- [EXERCISE INPUT]:

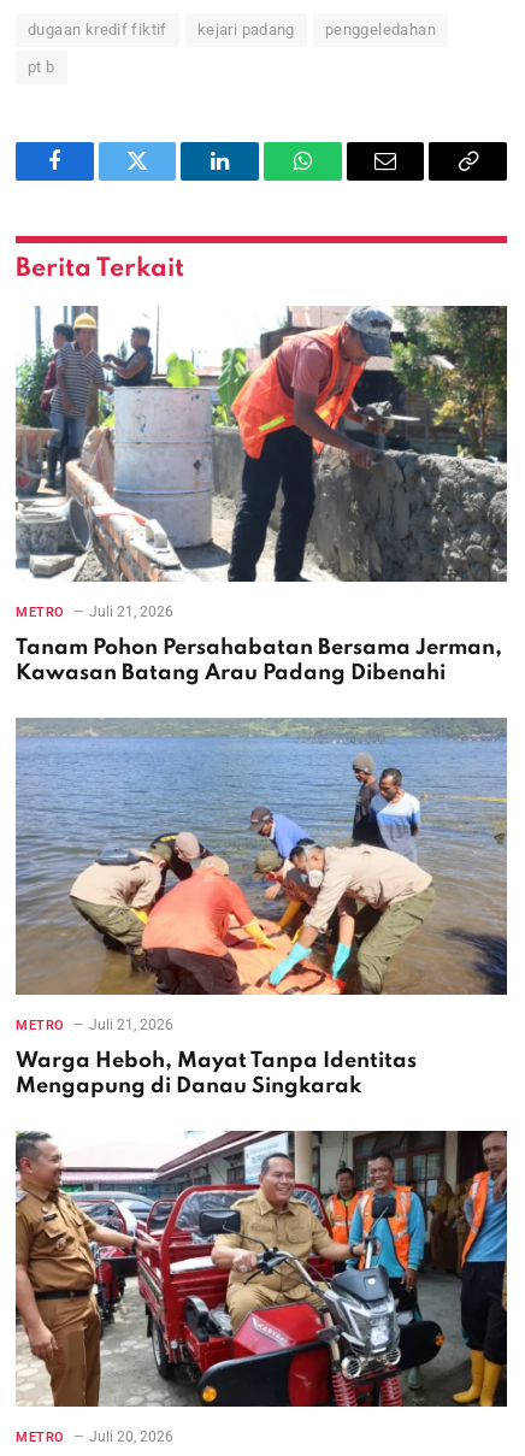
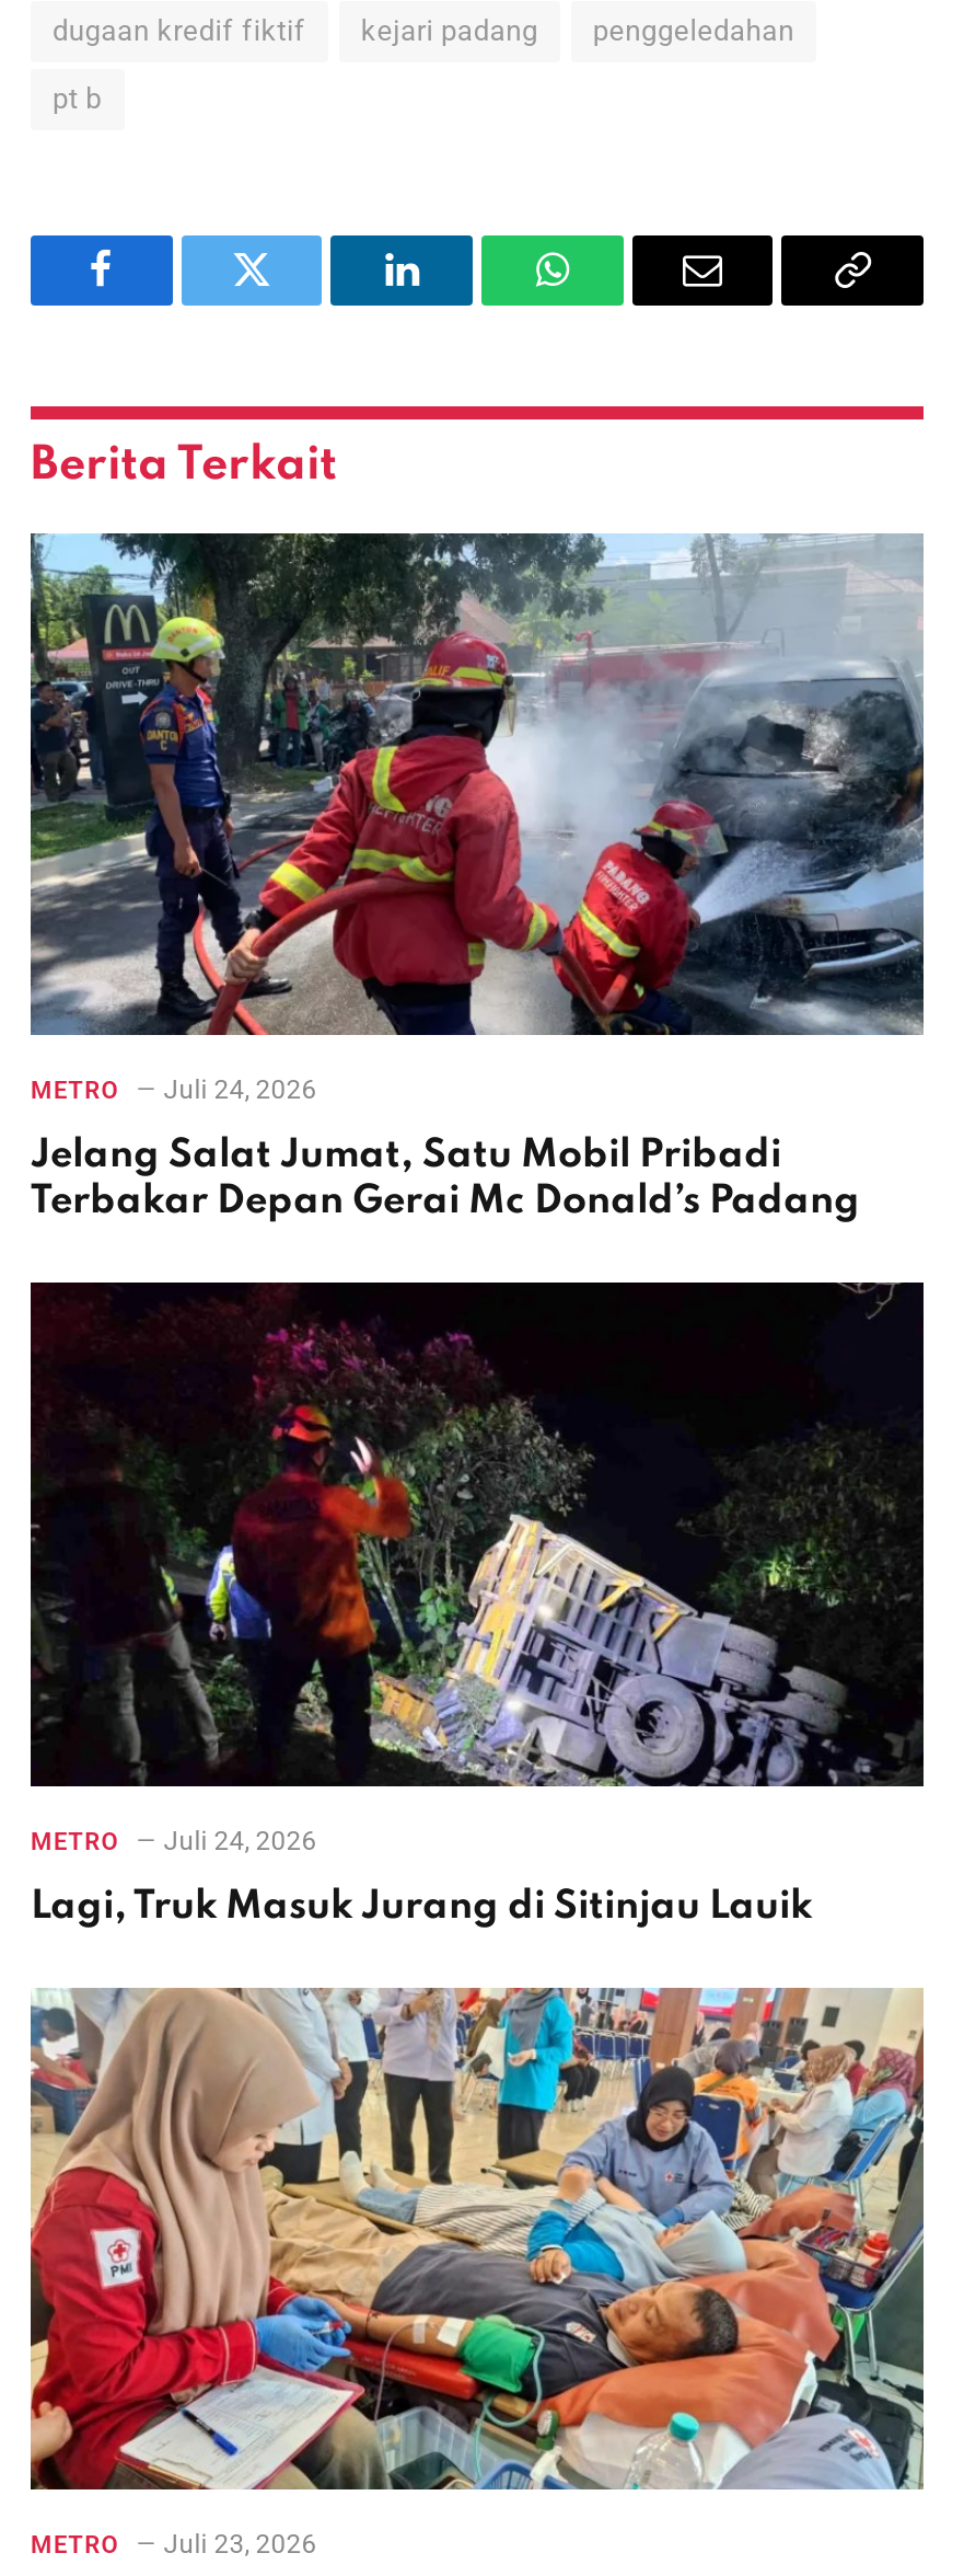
[16,305,508,620] [image] | METRO Juli 21, 2026 -> [28,531,924,1105] [image] | METRO Juli 24, 2026
[16,637,502,684] Tanam Pohon Persahabatan Bersama Jerman, | Kawasan Batang Arau Padang Dibenahi -> [31,1136,860,1221] Jelang Salat Jumat, Satu Mobil Pribadi | Terbakar Depan Gerai Mc Donald’s Padang
[14,718,508,1033] [image] | METRO Juli 21, 2026 -> [28,1283,926,1855] [image] | METRO Juli 24, 2026
[16,1050,417,1097] Warga Heboh, Mayat Tanpa Identitas | Mengapung di Danau Singkarak -> [31,1886,812,1925] Lagi, Truk Masuk Jurang di Sitinjau Lauik
[16,1130,507,1445] [image] | METRO Juli 20, 2026 -> [28,1986,924,2560] [image] | METRO Juli 23, 2026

- [REQUIRED ACTION]:
Please give back every line above exactly as it stands, without pictures.

- [EXPECTED ANSWER]:
[16,305,508,620] [image] | METRO Juli 21, 2026 -> [28,531,924,1105] [image] | METRO Juli 24, 2026
[16,637,502,684] Tanam Pohon Persahabatan Bersama Jerman, | Kawasan Batang Arau Padang Dibenahi -> [31,1136,860,1221] Jelang Salat Jumat, Satu Mobil Pribadi | Terbakar Depan Gerai Mc Donald’s Padang
[14,718,508,1033] [image] | METRO Juli 21, 2026 -> [28,1283,926,1855] [image] | METRO Juli 24, 2026
[16,1050,417,1097] Warga Heboh, Mayat Tanpa Identitas | Mengapung di Danau Singkarak -> [31,1886,812,1925] Lagi, Truk Masuk Jurang di Sitinjau Lauik
[16,1130,507,1445] [image] | METRO Juli 20, 2026 -> [28,1986,924,2560] [image] | METRO Juli 23, 2026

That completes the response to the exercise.